Does BAH cover a mortgage in San Antonio?
VA credit requirements vs lender overlays: what actually matters
The VA Minimum Property Requirements and eligibility guidelines do not include a credit score floor. The VA’s position is that the full credit picture, including payment patterns, residual income, and overall financial stability, matters more than a single number. Individual lenders add their own overlays because they bear the risk of default. Most national VA lenders set their overlay at 620. Some regional and portfolio lenders accept 580 to 600. A small number of lenders offer manual underwriting for files below their overlay, which requires compensating factors like low DTI, strong reserves, or documented rental payment history.
The non-obvious issue is that the overlay is not published on most lender websites. A Veteran at 590 who checks 5 lender websites may see “VA loans available” on all of them and assume they qualify. The overlay surfaces only after the lender pulls credit. The efficient approach is to call lenders directly and ask their VA minimum before applying. This avoids unnecessary hard credit pulls that each cost 3 to 5 points. An LRG agent who works with VA lenders in the San Antonio market knows which lenders have lower overlays and can connect Veterans directly, eliminating the search process.

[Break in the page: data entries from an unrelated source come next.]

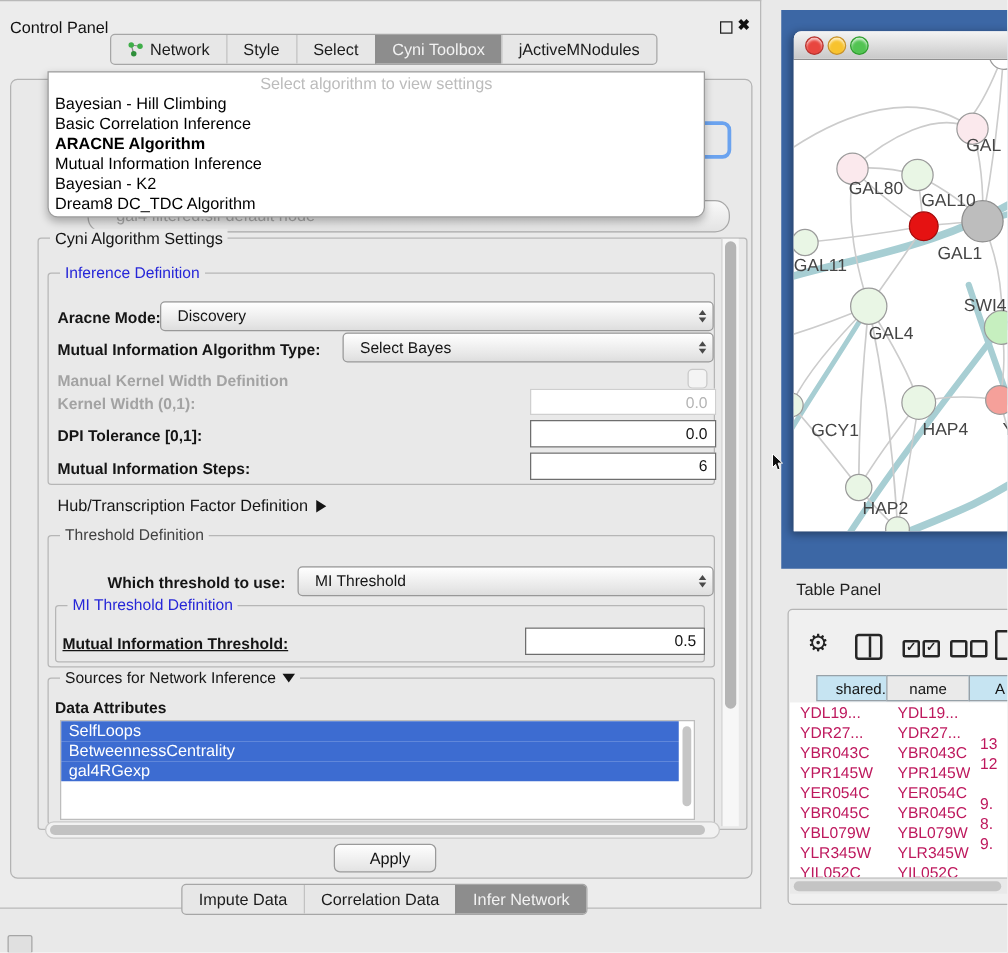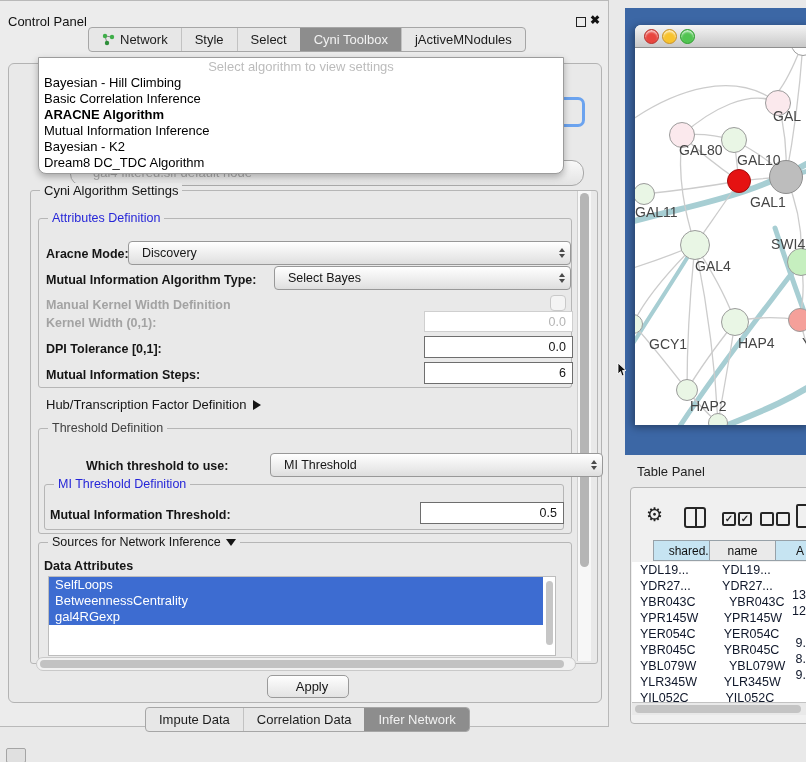"Attributes Definition" div.fs-legend { text: Attributes -> Inference }
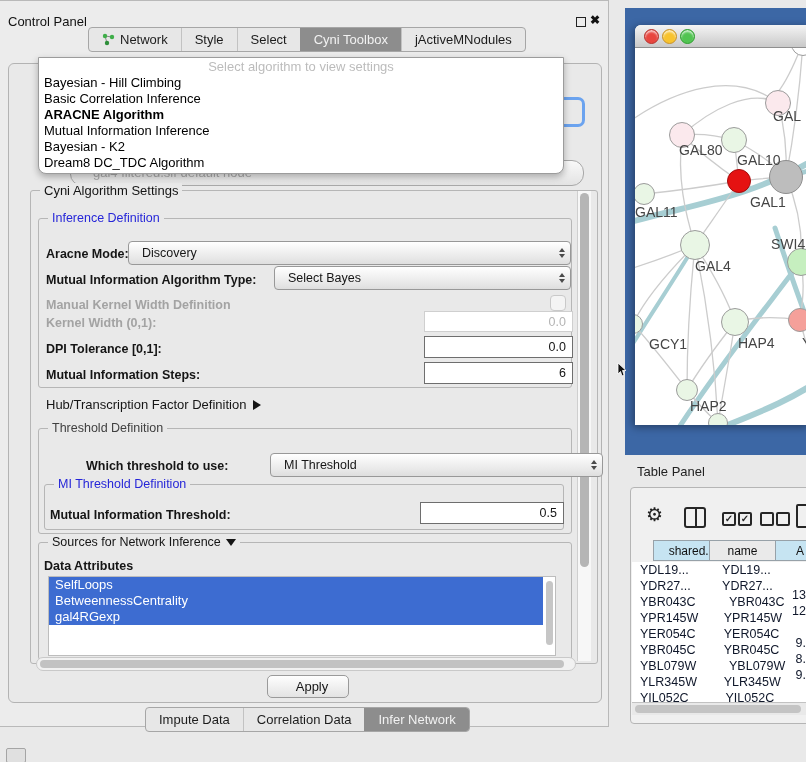"MI Threshold" div.combo { margin-left: 32px -> none }
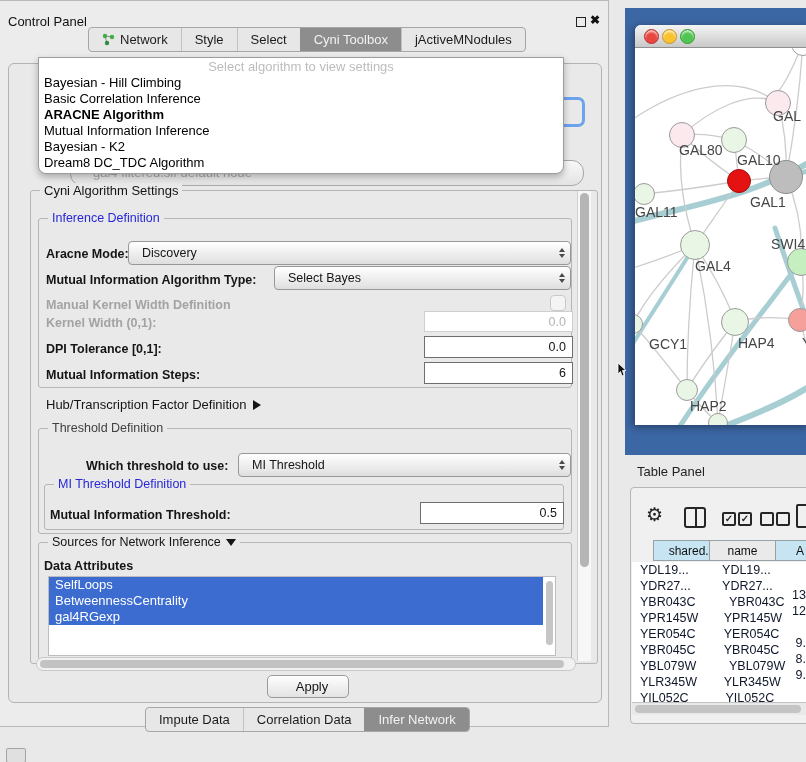"Mutual Information Threshold:" div.lbl { text-decoration: none -> underline }
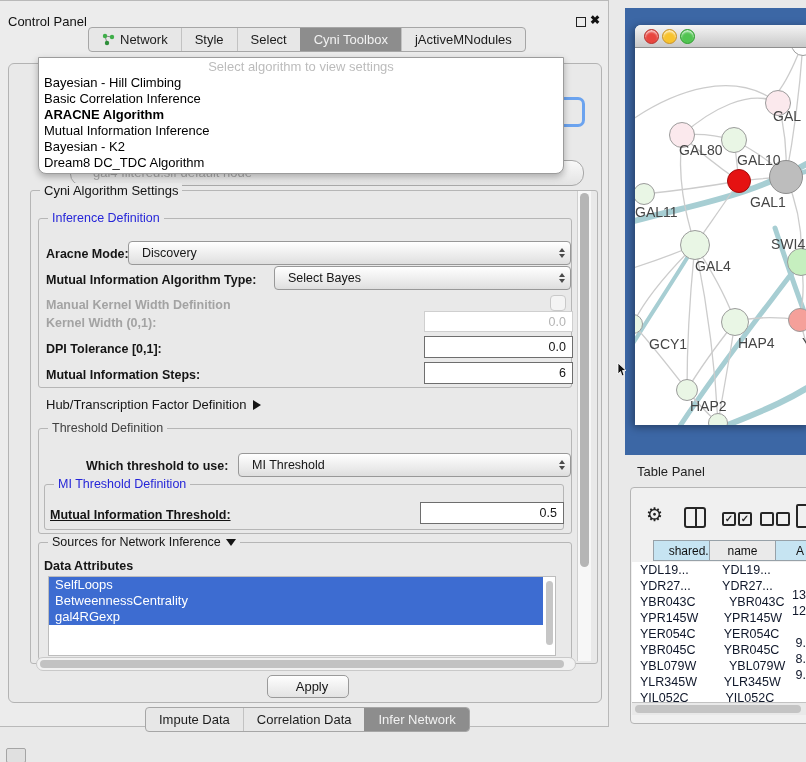"YDL19..." .trow { color: #0f172a -> #be185d; justify-content: space-between -> none }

- VA sets no minimum: The VA evaluates the whole file, not just the score. Residual income, DTI, and payment patterns matter.
- Lender overlays: Most national lenders: 620. Some regional: 580-600. A few offer manual underwriting below their overlay.
- Ask before applying: Call and ask the VA minimum before submitting an application. Avoid hard pulls at lenders whose overlay you do not meet.
- Manual underwriting: Available at some lenders for files below the overlay. Requires compensating factors. Not all lenders offer it.
What your BAH covers in the San Antonio housing market
JBSA 2026 BAH rates determine the purchasing power of active-duty buyers. At E-5 with dependents, BAH is $1,869 per month. A VA loan on a $290,000 home at 6.5% with Bexar County’s 2.2% property tax and Texas insurance produces a total monthly PITI of approximately $1,840. BAH fully covers the payment. At E-7 with dependents, BAH is $2,082, supporting homes up to approximately $330,000. At O-3 with dependents, $2,280 covers homes to roughly $365,000. Without dependents, BAH drops by roughly $200 to $300 per month.
The non-obvious issue is that VA DTI calculation uses residual income, not just the standard front-end and back-end ratios that FHA and conventional use. VA residual income is the money left over after all monthly obligations including the mortgage, taxes, insurance, debts, and a maintenance estimate. For a family of 4 in Texas, the VA minimum residual income is $1,003 per month. A Veteran with high BAH but also high car payments and credit card debt may fail the residual income test even if their DTI ratio looks acceptable. Paying down revolving debt before applying improves both the credit score and the residual income calculation simultaneously. Use our JBSA BAH calculator to model your specific numbers.
| Rank (w/dep) | 2026 JBSA BAH | VA PITI Covered | Max Home Price (approx) |
|---|---|---|---|
| E-4 | $1,614 | $1,614 | ~$250,000 |
| E-5 | $1,869 | $1,869 | ~$295,000 |
| E-6 | $1,974 | $1,974 | ~$310,000 |
| E-7 | $2,082 | $2,082 | ~$330,000 |
| O-1 | $1,566 | $1,566 | ~$245,000 |
| O-3 | $2,280 | $2,280 | ~$365,000 |
How to shop VA lenders at lower credit scores near JBSA
Shopping VA lenders is not the same as shopping conventional lenders. At 720, every VA lender offers similar rates and the comparison is purely rate and fee based. At 580 to 619, the comparison is existential: one lender denies you while another approves you. The strategy is to contact at least 3 VA lenders, ask their minimum overlay before applying, and apply only to those whose overlay you meet. Most VA lenders near JBSA are accustomed to working with Military buyers at various credit levels and will answer the overlay question directly.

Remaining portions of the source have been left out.